# Problem requirements
Since only the total matters, count the lines of these entries containing the word "text" and write that total alone.

# Input data
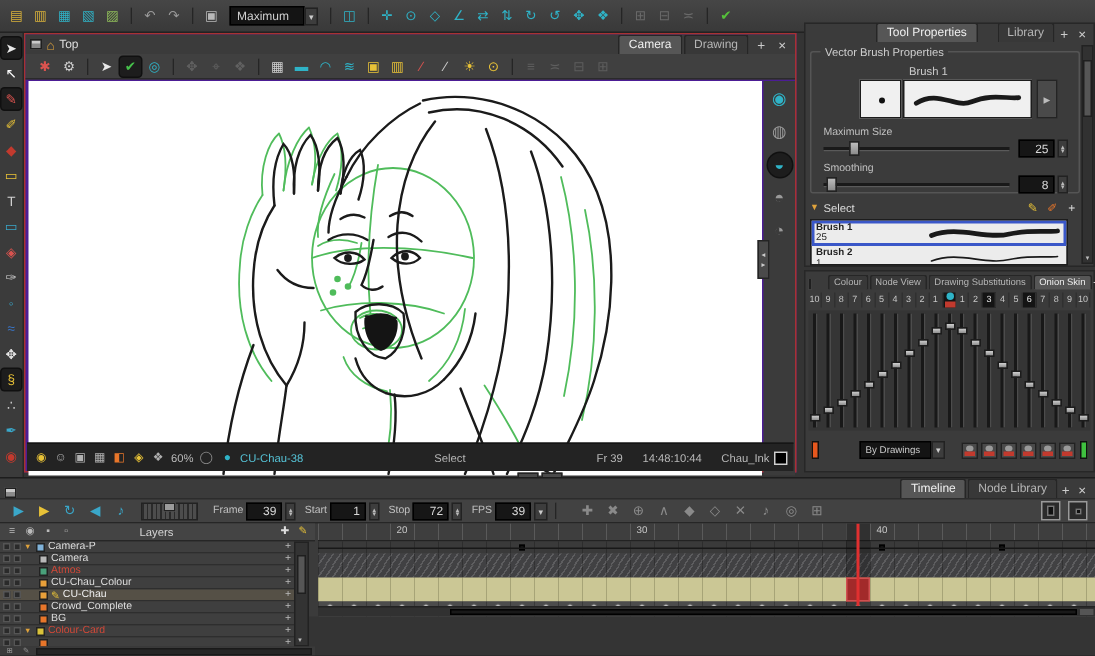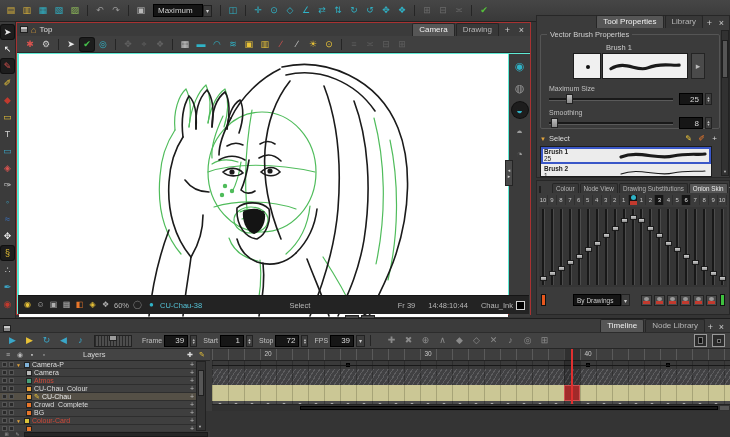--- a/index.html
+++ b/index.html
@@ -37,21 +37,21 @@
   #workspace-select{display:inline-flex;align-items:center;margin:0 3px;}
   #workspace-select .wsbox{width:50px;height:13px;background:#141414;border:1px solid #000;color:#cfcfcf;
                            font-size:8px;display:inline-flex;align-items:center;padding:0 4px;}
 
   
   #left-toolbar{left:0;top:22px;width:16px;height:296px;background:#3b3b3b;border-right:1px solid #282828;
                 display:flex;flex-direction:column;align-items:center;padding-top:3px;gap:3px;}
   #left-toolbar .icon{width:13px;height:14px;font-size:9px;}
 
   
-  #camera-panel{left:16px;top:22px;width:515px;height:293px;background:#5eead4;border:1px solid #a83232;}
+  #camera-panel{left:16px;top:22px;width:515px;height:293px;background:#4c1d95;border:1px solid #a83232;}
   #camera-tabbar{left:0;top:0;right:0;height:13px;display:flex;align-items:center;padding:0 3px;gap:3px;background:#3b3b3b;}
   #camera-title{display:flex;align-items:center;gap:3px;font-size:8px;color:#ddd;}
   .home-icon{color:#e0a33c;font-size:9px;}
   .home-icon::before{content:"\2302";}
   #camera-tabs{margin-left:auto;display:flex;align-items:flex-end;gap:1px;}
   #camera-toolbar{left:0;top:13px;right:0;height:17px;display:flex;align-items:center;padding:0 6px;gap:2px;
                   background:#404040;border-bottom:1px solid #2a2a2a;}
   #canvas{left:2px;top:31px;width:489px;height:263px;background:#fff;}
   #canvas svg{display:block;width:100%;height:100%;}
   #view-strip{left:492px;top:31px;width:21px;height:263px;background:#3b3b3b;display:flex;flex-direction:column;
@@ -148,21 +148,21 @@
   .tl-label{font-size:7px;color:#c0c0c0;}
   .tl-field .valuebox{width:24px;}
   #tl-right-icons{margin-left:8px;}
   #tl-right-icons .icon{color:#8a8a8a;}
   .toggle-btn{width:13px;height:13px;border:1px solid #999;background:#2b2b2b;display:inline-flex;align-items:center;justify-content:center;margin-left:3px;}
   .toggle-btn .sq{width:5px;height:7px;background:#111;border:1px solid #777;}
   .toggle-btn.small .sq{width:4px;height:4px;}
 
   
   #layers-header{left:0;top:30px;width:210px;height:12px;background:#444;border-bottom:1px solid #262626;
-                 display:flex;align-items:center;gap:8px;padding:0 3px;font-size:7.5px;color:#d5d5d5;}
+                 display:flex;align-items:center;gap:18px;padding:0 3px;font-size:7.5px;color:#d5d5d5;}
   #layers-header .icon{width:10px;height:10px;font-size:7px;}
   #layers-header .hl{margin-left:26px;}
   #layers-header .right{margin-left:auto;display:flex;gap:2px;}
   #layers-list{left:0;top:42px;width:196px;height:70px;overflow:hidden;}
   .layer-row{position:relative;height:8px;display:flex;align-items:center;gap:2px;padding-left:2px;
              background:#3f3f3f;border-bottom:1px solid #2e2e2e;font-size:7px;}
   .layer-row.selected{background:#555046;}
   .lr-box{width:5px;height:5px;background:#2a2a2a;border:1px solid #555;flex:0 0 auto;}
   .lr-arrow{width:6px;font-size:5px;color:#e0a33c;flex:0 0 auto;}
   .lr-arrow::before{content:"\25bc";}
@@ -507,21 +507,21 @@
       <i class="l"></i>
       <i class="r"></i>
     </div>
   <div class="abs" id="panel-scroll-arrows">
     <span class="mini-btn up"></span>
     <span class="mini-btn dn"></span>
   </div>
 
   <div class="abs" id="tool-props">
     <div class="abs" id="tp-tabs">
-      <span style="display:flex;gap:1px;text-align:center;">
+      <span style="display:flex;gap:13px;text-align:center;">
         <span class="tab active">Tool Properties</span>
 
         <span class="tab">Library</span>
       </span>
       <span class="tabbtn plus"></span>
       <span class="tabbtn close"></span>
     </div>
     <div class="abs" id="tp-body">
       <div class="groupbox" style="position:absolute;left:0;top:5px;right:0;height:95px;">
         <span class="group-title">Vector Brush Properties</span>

---

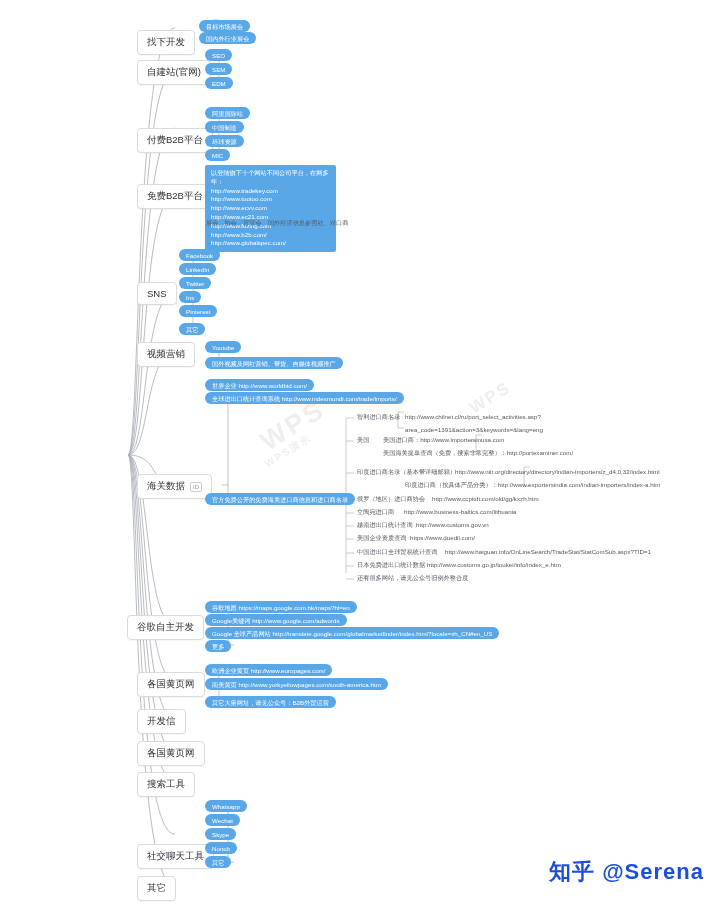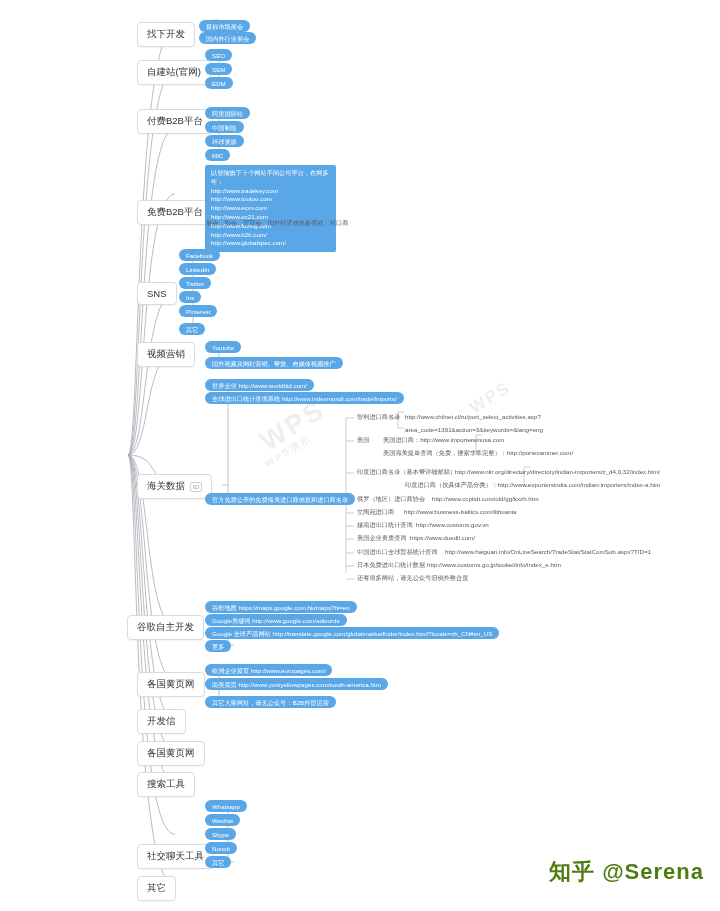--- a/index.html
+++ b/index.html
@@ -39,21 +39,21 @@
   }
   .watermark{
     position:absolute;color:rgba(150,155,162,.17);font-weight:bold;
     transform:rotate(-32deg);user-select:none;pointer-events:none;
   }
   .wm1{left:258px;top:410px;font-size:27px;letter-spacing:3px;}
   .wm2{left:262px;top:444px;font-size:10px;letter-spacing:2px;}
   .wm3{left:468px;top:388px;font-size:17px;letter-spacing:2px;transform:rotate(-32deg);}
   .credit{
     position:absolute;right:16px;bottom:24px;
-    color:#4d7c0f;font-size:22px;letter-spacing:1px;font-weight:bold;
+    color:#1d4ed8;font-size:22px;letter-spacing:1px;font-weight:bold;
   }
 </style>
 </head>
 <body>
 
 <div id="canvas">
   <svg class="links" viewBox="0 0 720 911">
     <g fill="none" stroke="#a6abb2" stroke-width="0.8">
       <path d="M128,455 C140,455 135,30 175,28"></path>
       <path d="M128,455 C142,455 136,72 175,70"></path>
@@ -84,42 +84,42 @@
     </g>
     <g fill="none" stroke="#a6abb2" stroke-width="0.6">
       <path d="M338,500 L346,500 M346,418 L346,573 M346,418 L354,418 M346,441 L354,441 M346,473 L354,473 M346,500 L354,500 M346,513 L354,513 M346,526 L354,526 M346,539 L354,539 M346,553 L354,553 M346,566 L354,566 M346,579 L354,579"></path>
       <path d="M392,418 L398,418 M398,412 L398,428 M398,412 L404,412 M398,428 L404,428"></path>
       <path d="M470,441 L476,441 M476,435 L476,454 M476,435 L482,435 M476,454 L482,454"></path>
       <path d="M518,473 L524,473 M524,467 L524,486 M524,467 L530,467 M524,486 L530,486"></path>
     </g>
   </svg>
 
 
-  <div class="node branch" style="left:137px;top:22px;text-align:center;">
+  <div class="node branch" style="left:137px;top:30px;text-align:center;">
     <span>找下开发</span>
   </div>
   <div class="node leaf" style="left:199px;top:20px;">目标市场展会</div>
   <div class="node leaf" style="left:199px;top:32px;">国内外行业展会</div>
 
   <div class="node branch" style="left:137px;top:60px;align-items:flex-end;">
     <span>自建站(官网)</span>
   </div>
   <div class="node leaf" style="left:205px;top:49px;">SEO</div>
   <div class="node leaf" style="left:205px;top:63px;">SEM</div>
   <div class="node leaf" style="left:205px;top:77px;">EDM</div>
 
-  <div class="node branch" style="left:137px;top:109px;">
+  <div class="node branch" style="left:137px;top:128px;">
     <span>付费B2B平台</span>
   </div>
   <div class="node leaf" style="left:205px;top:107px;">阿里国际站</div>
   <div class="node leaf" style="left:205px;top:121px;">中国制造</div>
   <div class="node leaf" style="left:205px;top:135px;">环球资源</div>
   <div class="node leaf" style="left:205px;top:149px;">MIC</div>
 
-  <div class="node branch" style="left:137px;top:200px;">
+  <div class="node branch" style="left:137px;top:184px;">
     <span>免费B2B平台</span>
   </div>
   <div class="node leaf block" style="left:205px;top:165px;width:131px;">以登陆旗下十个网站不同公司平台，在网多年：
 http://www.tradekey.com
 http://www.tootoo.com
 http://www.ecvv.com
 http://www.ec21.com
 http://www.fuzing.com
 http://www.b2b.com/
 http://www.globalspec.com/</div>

# Result
4